> PROBLEM
Restate the listing word for word. Stop at the line that holds "font-style: italic ->", include it, and leave out all pictures.
== == ==
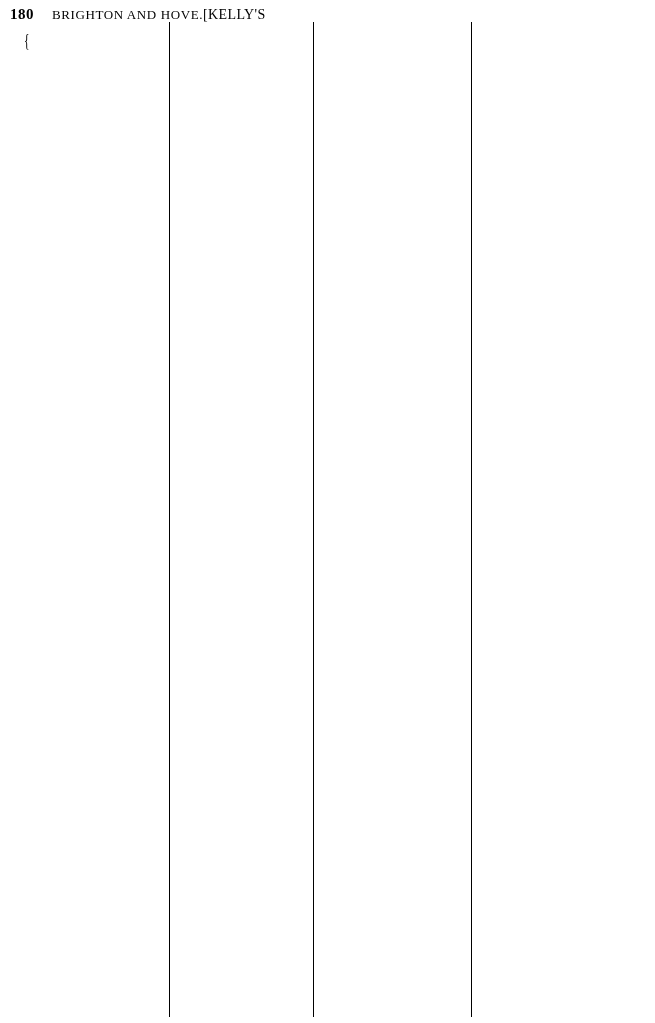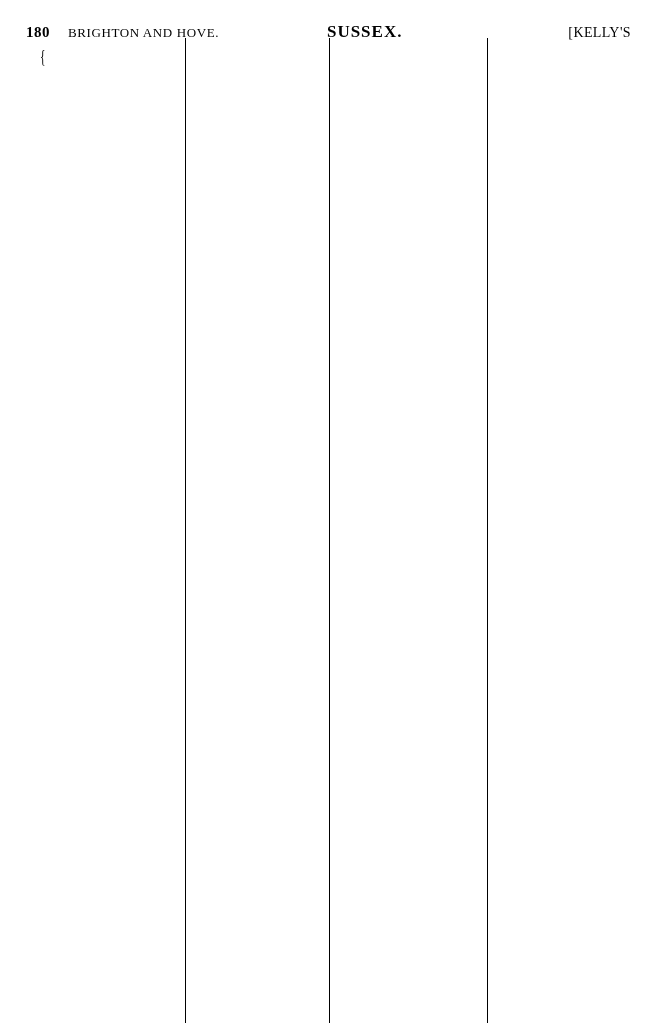"180" .page { padding: 16px -> 0 }
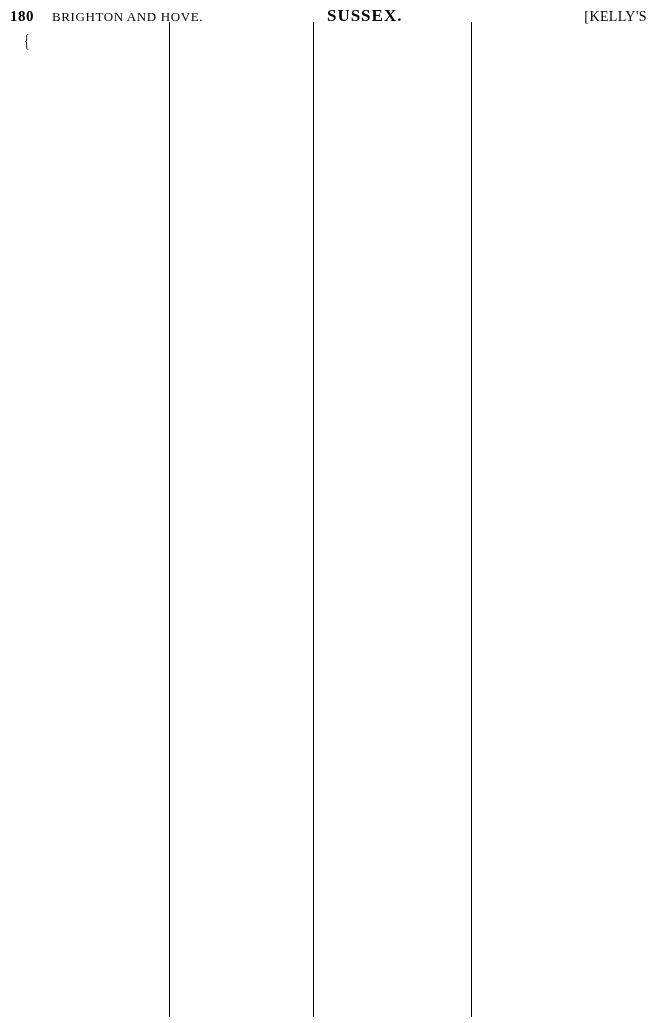"SUSSEX." div.rh-center { html: <div>SUSSEX.</div> -> none }
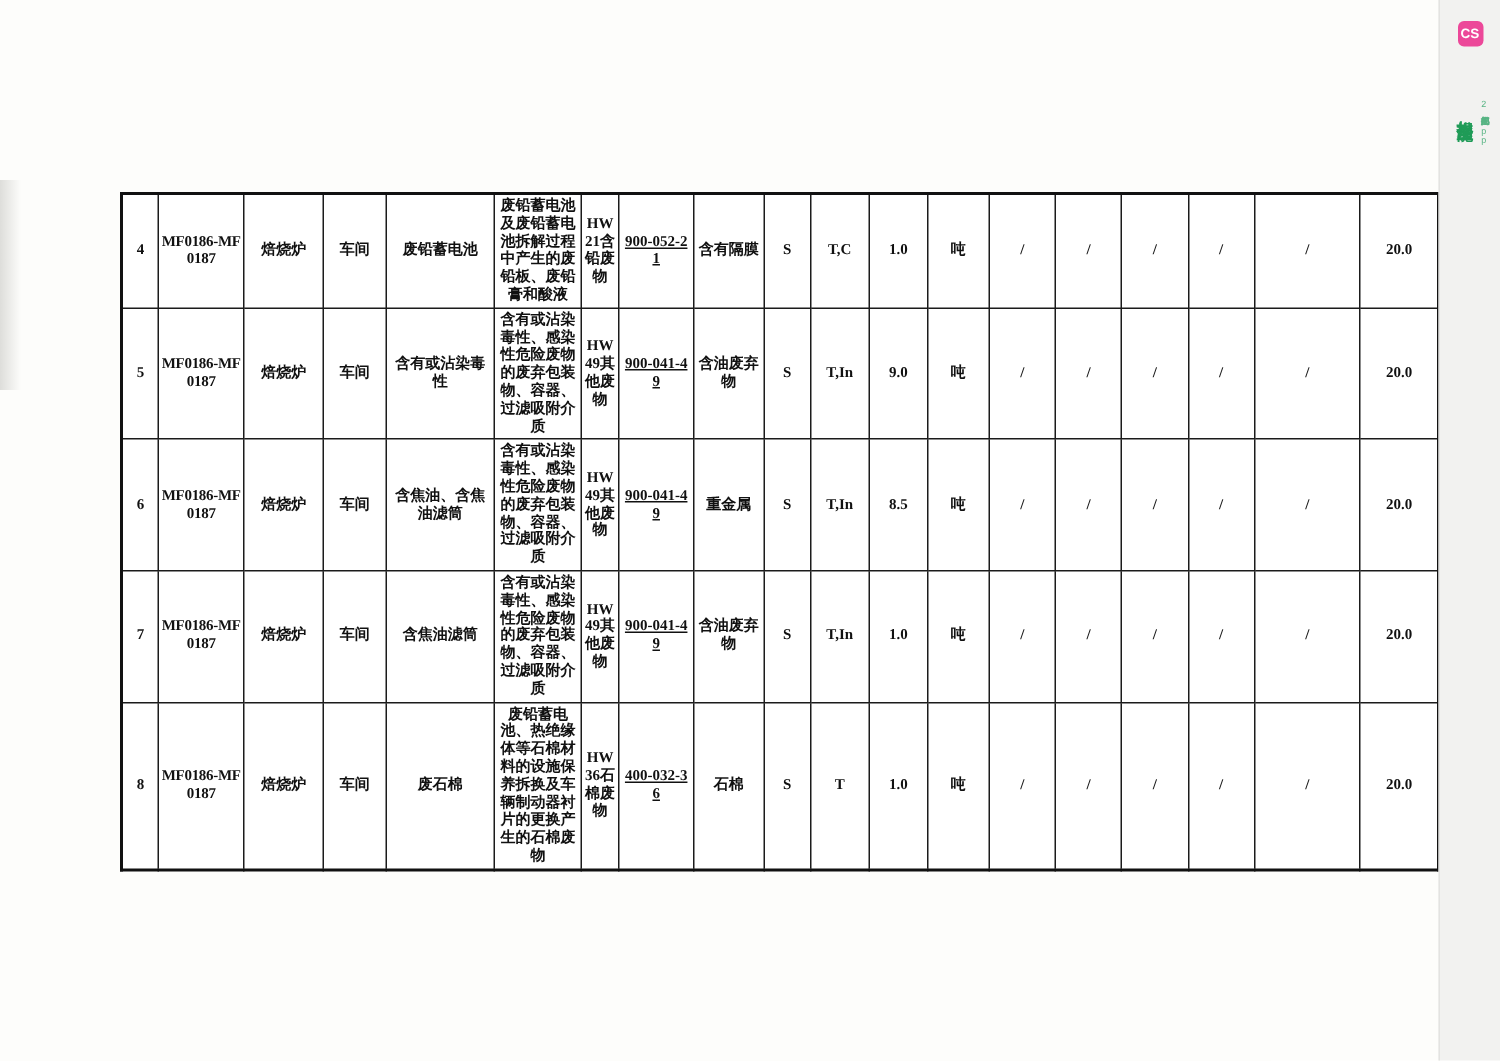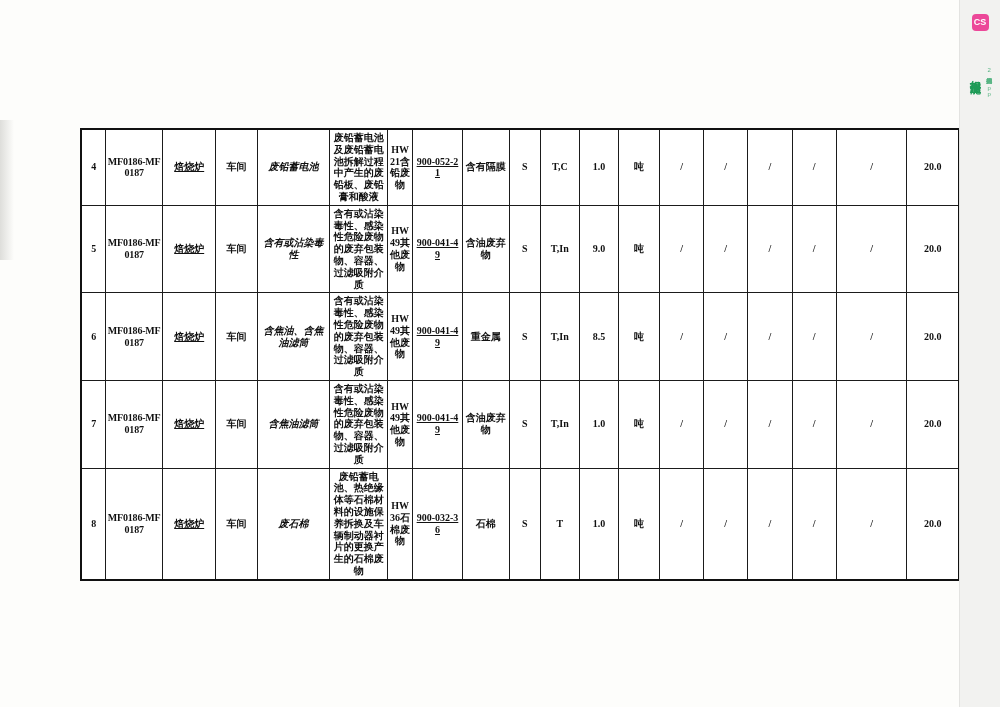"焙烧炉" td.c-src { text-decoration: underline -> none }
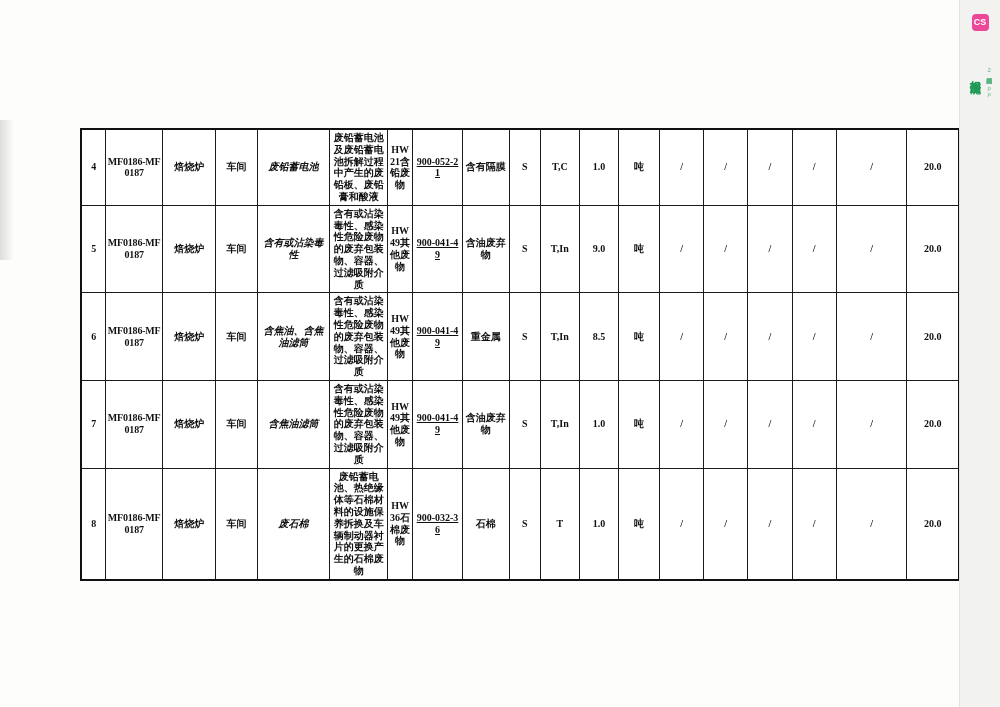"废铅蓄电池" td.c-name { font-style: italic -> none }
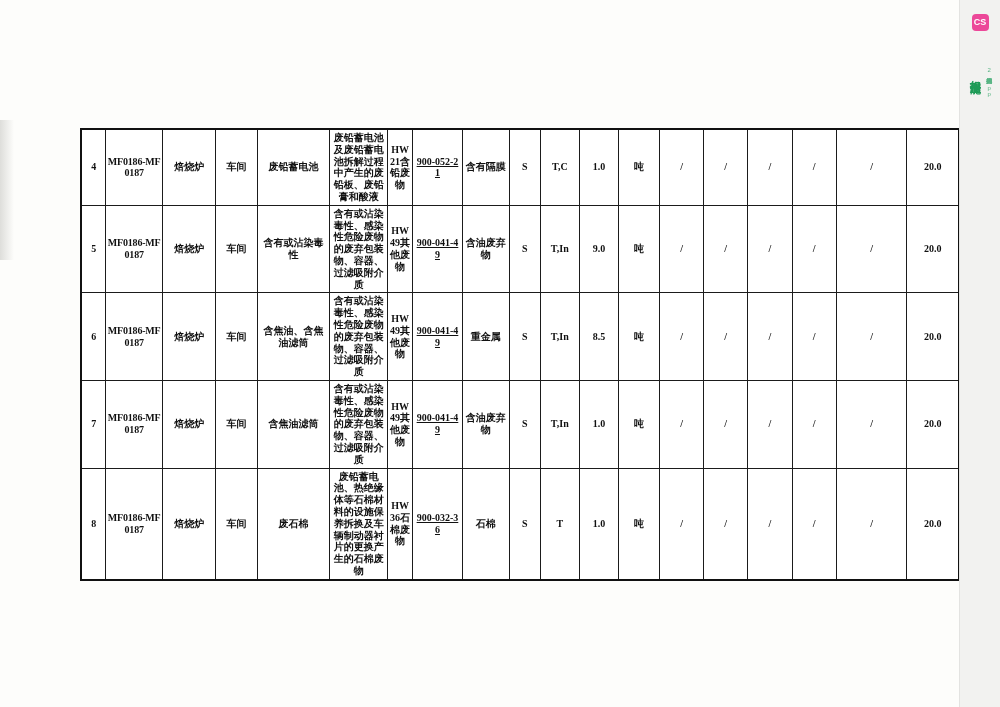"900-032-36" td.c-num { text: 900-032-36 -> 400-032-36 }
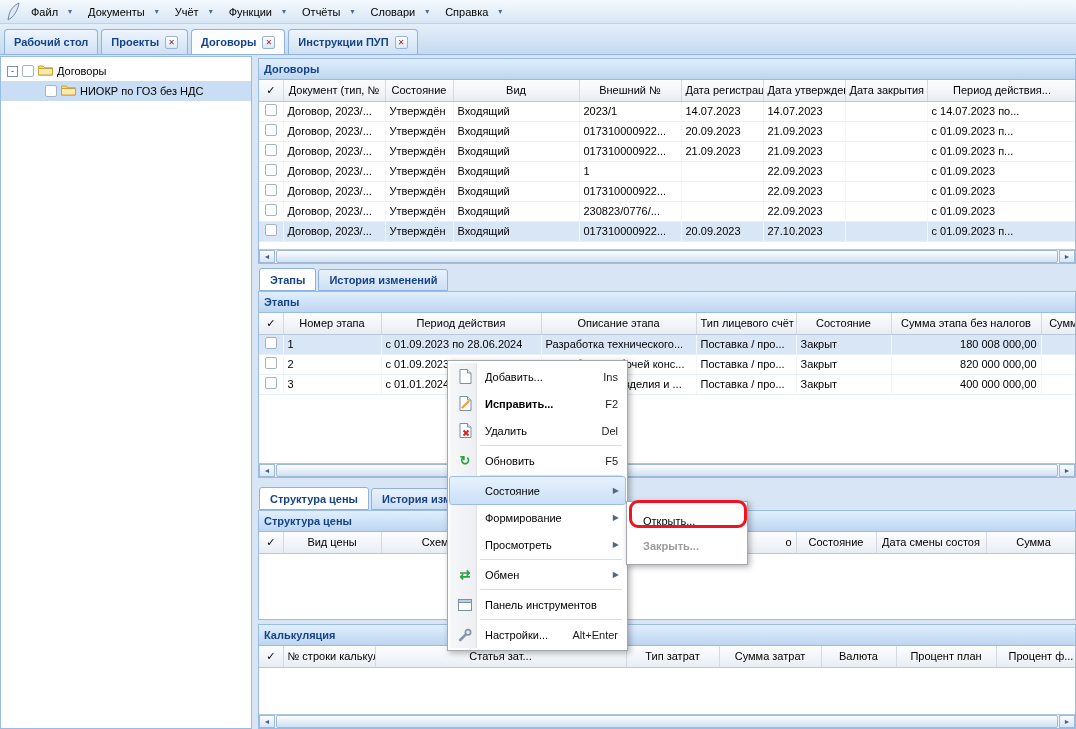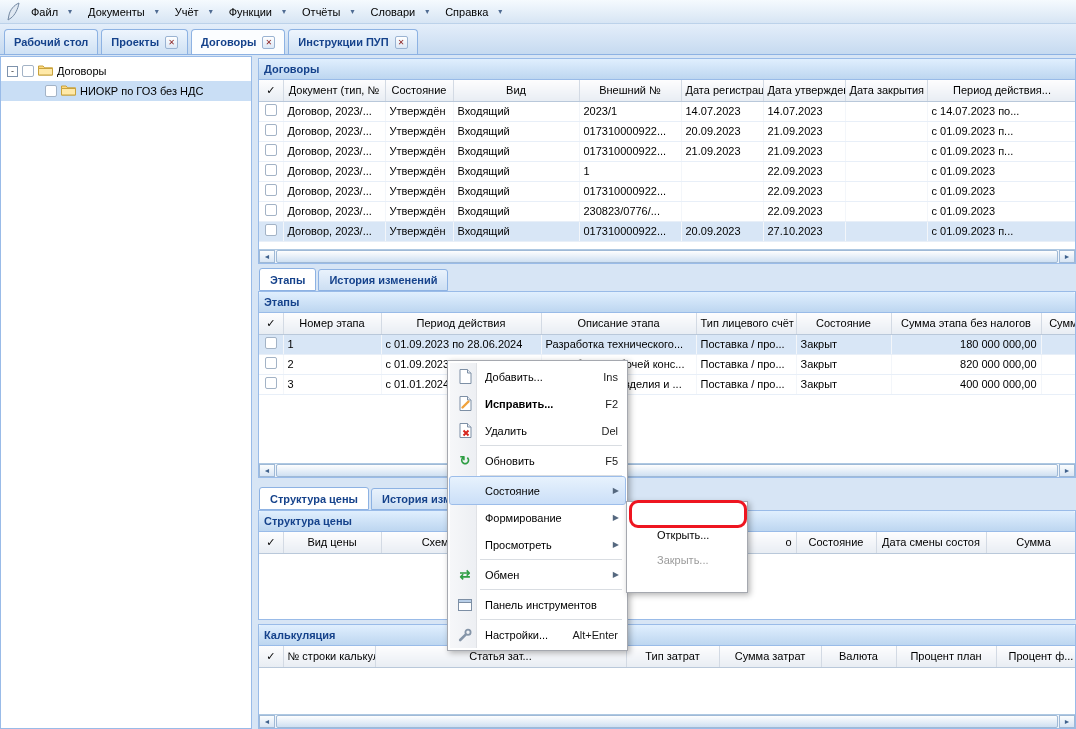"180 000 000,00" td.num { text: 180 000 000,00 -> 180 008 000,00 }
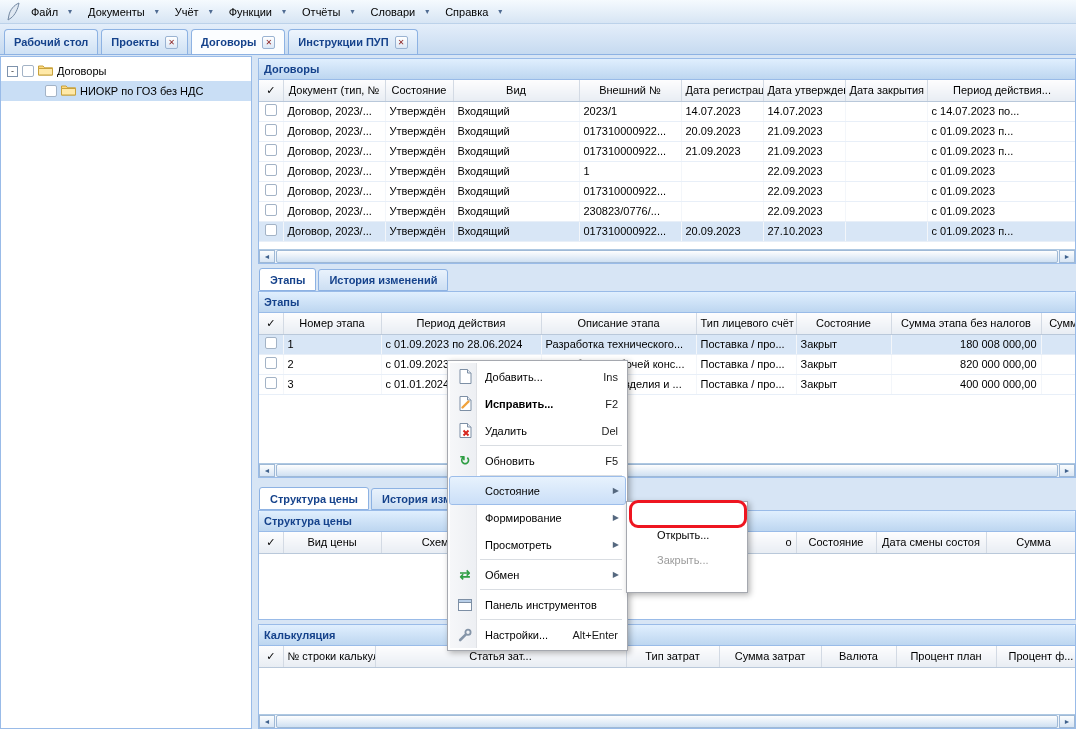"Открыть..." .ctx2 { padding: 20px -> 6px }
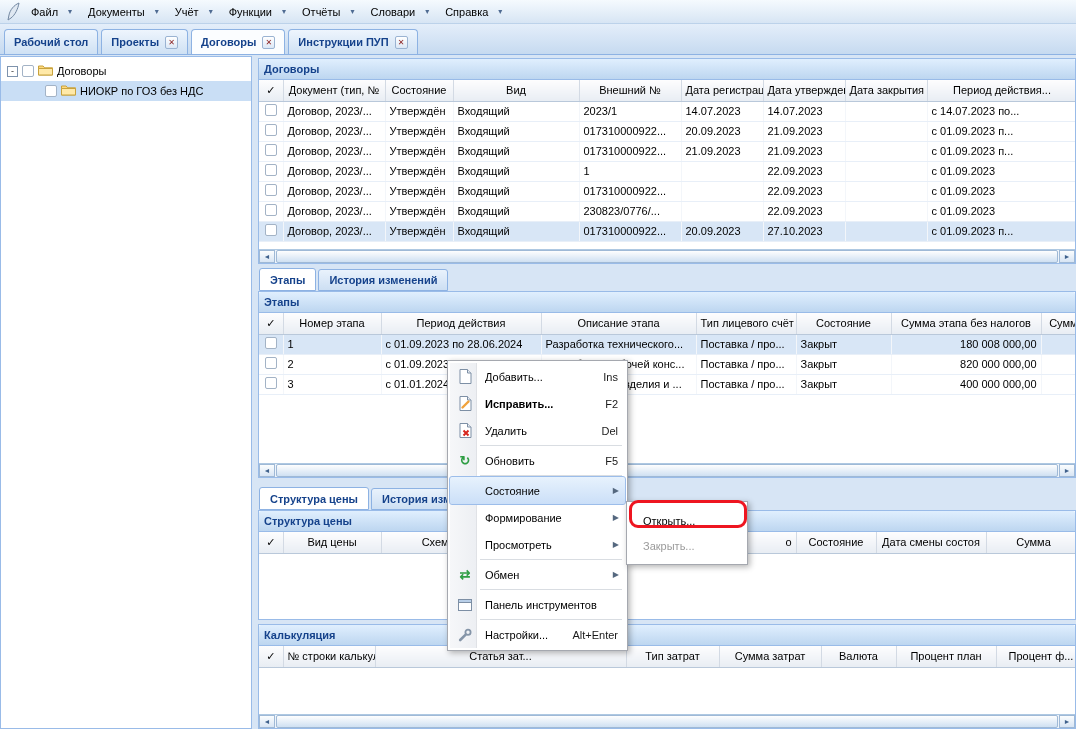"Закрыть..." .mi2.dis { font-weight: none -> bold }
== == ==
> TASK RESPONSE
"180" .page { padding: 16px -> 0 }
"SUSSEX." div.rh-center { html: <div>SUSSEX.</div> -> none }
"焙烧炉" td.c-src { text-decoration: underline -> none }
"废铅蓄电池" td.c-name { font-style: italic -> none }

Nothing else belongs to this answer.